The larger picture he refers to can be summarised as Peak Everything, and this became the title for his powerful final episode, which was broadcast on RTÉ on Tuesday night. He had touched on all these issues before, but in a more abstract, perfunctory way. Simultaneous peaking of oil, water resources, food production and atmospheric pollution mean that the era of global economic growth is now history. “We’ve become rich plundering the planet,” is how he summarises it. Compared to the challenges posed by resource exhaustion, exacerbated by climate change, he accepts that “the global financial crisis looks like small beer”.

Coming from an economist, this admission borders on heresy. Discovering that these issues are in fact about life or death, possibly for himself but certainly impacting directly on his own children’s generation, came as a profound awakening. It’s impossible to truly pay attention to this issue and fail to realise its fathomless consequence. That, in turn, changes everything.

Three years ago, McWilliams was ahead of the pack in identifying the Irish economic boom as a sham; the illusion of wealth was little more than selling overpriced houses to one another, using borrowed money. With one or two honourable exceptions, the Irish economics establishment dismissed this analysis, as did most media pundits and politicians. Former taoiseach Bertie Ahern sealed his own political legacy when lambasting those who were “cribbing and moaning” about the economy at the time, infamously adding: “I don’t know how people who engage in that don’t commit suicide.”

Ahern was, we must assume, being figurative. There is nothing at all metaphorical about the conflagration of looming crises, and the Sisyphean efforts required to alter their trajectory. The documentary featured a clip of a youthful author, Paul Ehrlich warning an audience in 1971 that “we haven’t ruined the planet’s atmosphere yet, but we’re right on the verge”.

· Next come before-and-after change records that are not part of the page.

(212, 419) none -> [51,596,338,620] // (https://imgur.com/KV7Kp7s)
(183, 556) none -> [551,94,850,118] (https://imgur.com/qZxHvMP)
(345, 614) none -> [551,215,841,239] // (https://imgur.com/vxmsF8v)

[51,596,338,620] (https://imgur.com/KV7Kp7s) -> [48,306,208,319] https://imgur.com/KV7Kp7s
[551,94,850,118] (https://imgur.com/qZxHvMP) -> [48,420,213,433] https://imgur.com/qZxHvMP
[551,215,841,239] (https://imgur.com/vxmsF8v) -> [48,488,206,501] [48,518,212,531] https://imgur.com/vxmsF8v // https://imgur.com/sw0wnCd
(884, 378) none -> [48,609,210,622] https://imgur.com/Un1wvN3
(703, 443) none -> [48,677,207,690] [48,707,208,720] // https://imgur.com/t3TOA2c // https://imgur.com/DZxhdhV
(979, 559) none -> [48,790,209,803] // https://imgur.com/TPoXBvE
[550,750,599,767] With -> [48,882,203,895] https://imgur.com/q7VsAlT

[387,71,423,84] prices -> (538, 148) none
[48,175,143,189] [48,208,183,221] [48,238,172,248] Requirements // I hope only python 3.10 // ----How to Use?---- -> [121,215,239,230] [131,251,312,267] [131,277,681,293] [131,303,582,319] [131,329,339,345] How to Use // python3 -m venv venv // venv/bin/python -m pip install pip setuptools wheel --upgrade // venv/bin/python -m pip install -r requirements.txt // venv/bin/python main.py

Ehrlich is hardly a noted optimist, but even he could not have anticipated the Arctic being completely ice-free in summer by 2020. Yet that is the latest scientific projection. “Man has taken the lid off the northern end of his planet and we can’t put that lid back on again,” Prof Peter Wadhams of the Polar Physics Group said last week.

Thirty-eight years later, an older, less sanguine Ehrlich updated his prognosis: “For the first time, with globalisation, we are facing the collapse of everything.”

Hearing these words is one thing; actually absorbing their meaning is an entirely different proposition, and so the realisation came dropping slowly but inexorably to McWilliams: having already destroyed much of the planet, human civilisation will persevere until it has destroyed itself.

While the conversion of one of our economic commentators to ecological reality is a welcome start, what are the rest of them thinking? If they haven’t noticed, they’re idiots; and if they have, why on earth isn’t this our number one issue?

Economist Colm McCarthy’s most recent public contribution in this area was to pen a snide, shallow critique of the worthwhile Green New Deal document published earlier this month by Comhar, the sustainable development council. He accused Comhar, for instance, of claiming it suggested its green deal would be delivered “at no apparent cost”, when its costings were clearly set out. There is also the self-financing component of the deal. Home insulation is a classic example.

The compelling economic case for a full national home retrofit programme was set out yesterday by the Institute of International and European Affairs. Its Greenprint report envisages a 12-15 year programme costing €1-€1.5 billion annually, but saving a similar amount in reduced heating bills, while creating 30,000 jobs directly, reducing fuel poverty and cutting Ireland’s annual emissions by 5 million tonnes. Can we expect our economic elite to dismiss this too as another woolly green fudge?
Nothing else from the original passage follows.